→ What you need to do
Look over the data below and give the number of lines containing the word "Valid", with no other words.

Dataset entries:
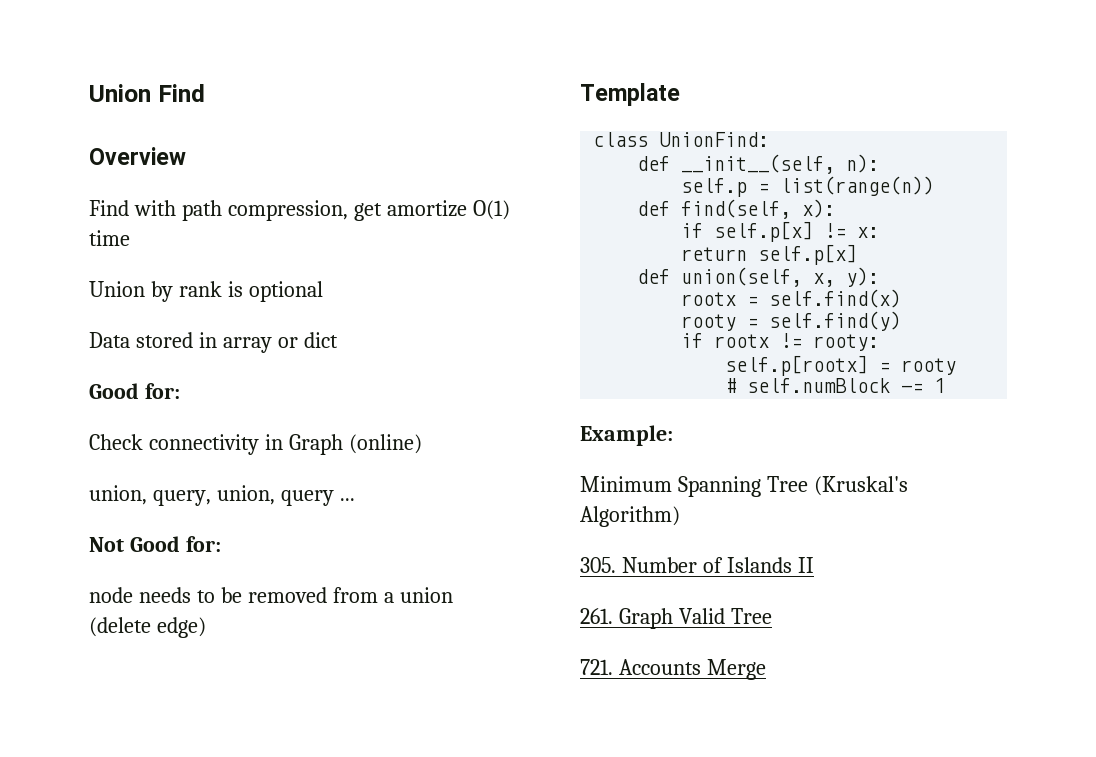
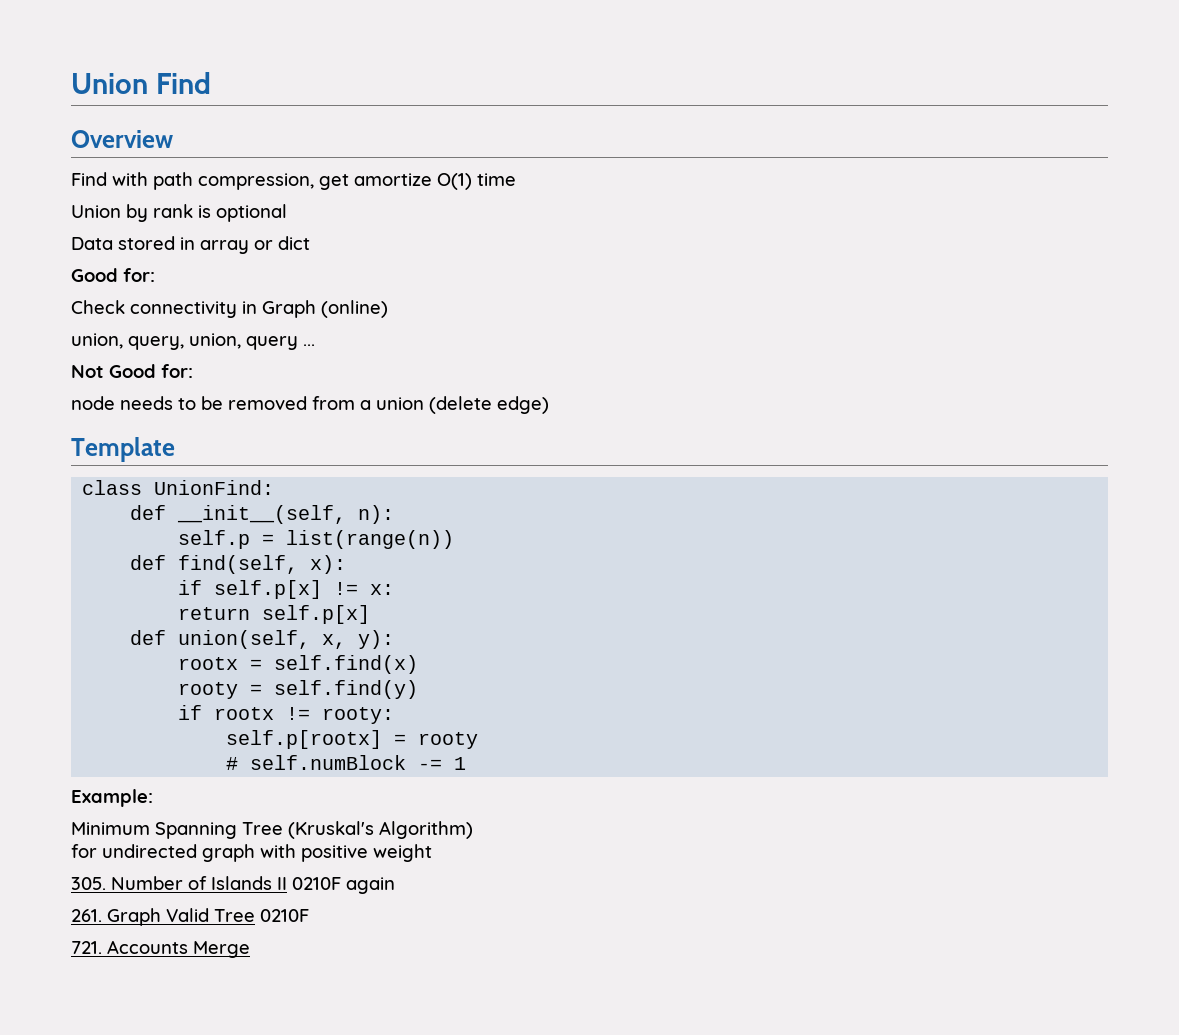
+ for undirected graph with positive weight
- 305. Number of Islands II
+ 305. Number of Islands II 0210F again
- 261. Graph Valid Tree
+ 261. Graph Valid Tree 0210F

→ Answer section
2